● **Information shown**:
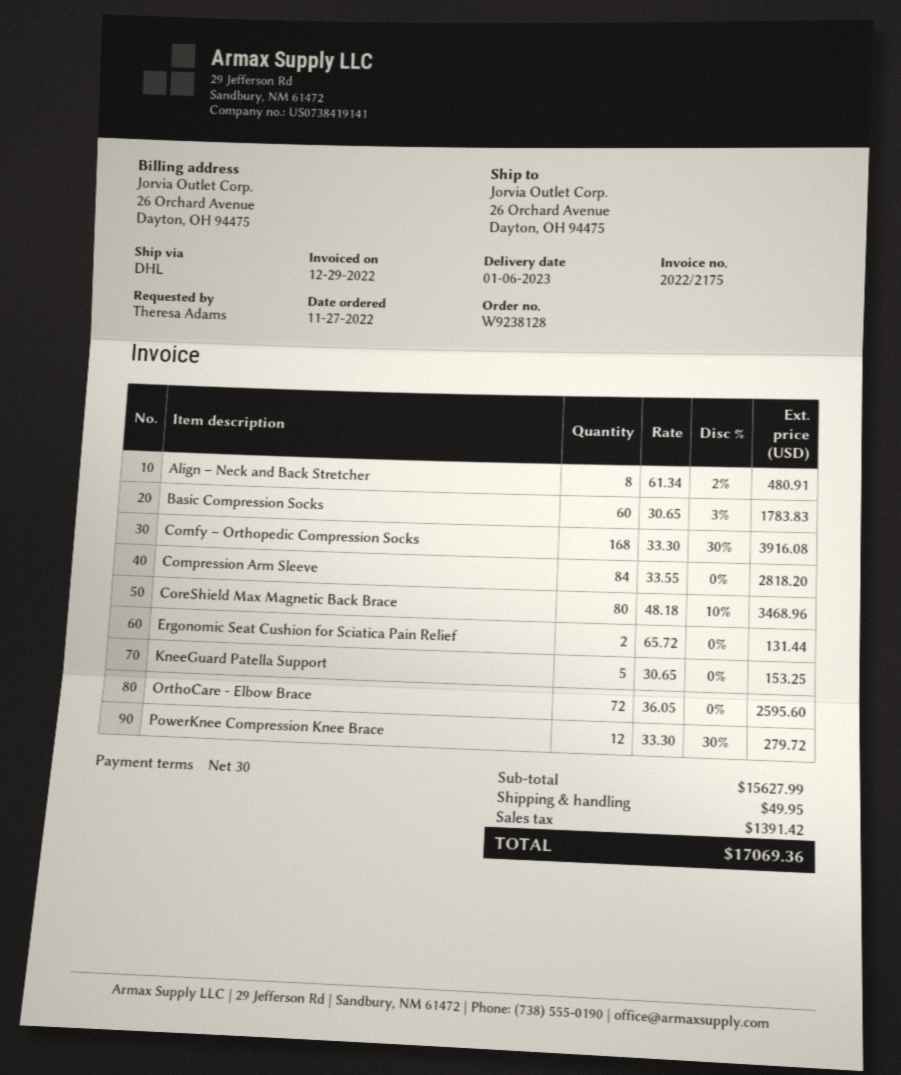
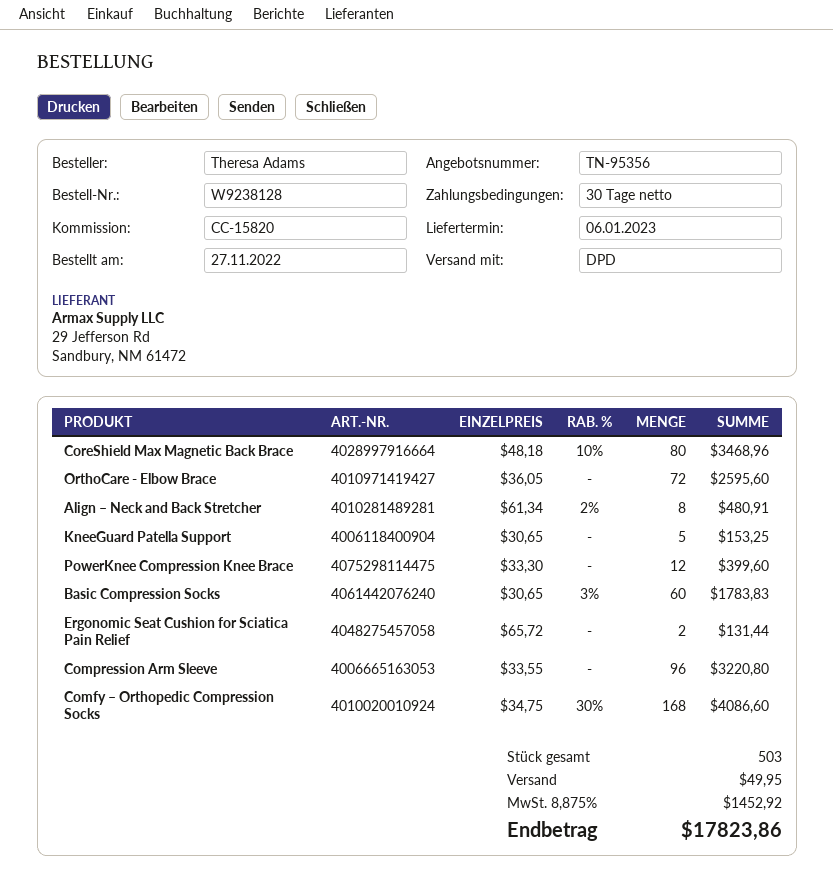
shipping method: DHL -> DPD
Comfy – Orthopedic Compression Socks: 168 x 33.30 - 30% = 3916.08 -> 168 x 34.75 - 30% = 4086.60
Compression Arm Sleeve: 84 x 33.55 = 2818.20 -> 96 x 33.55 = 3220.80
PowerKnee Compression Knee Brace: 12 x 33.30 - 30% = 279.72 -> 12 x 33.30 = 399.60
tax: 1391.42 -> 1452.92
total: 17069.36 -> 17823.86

---

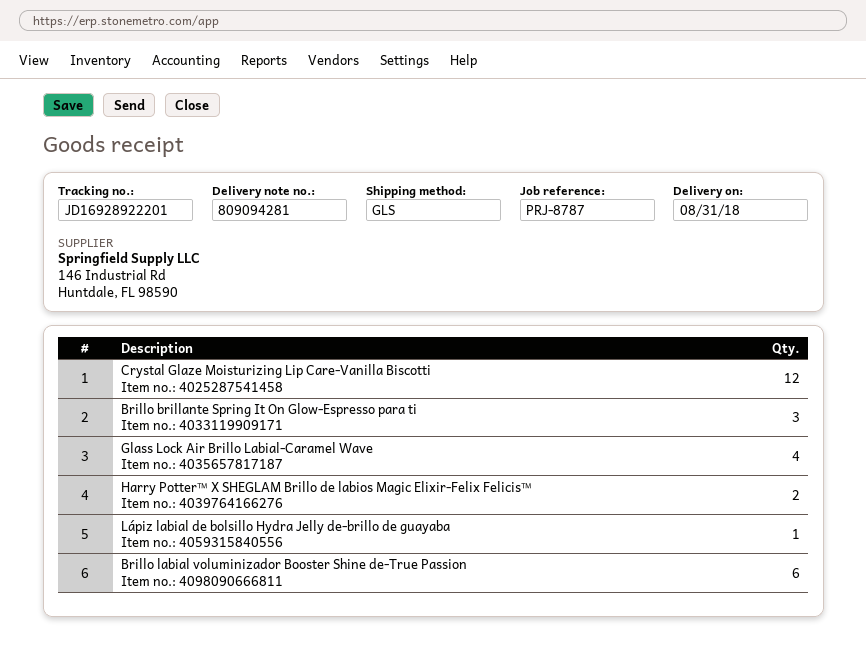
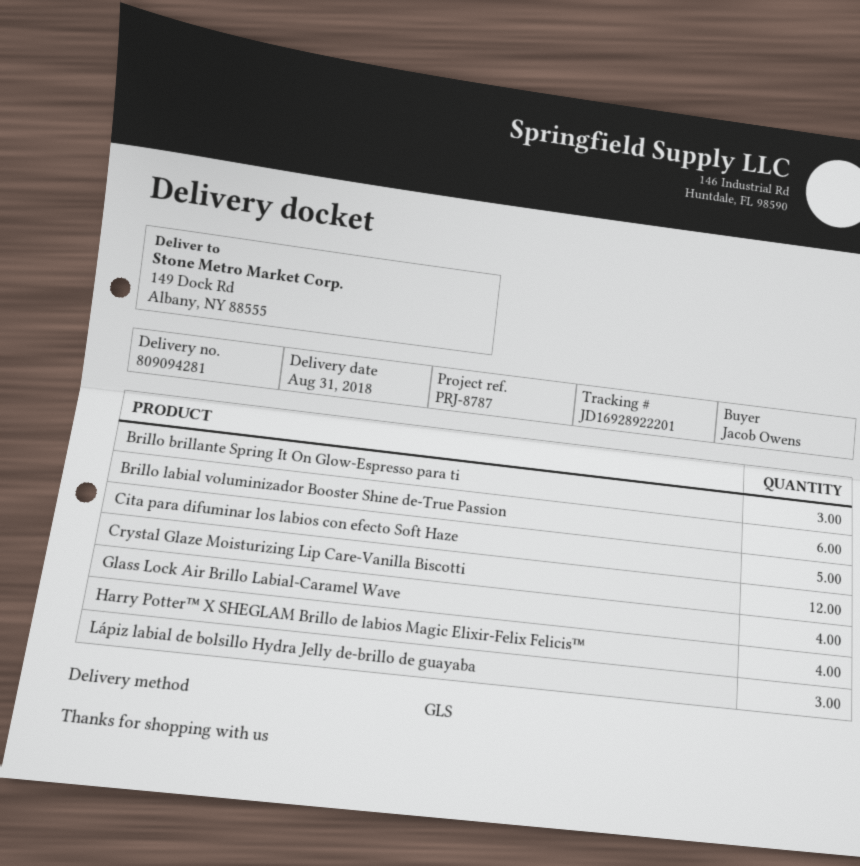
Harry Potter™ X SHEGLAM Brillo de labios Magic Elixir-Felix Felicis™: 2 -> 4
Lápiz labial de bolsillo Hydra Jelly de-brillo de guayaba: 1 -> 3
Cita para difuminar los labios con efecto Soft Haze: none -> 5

● **Task description**:
Search the listing for the word "labios", and copy every line in which it is found.

● **Task solution**:
Harry Potter™ X SHEGLAM Brillo de labios Magic Elixir-Felix Felicis™: 2 -> 4
Cita para difuminar los labios con efecto Soft Haze: none -> 5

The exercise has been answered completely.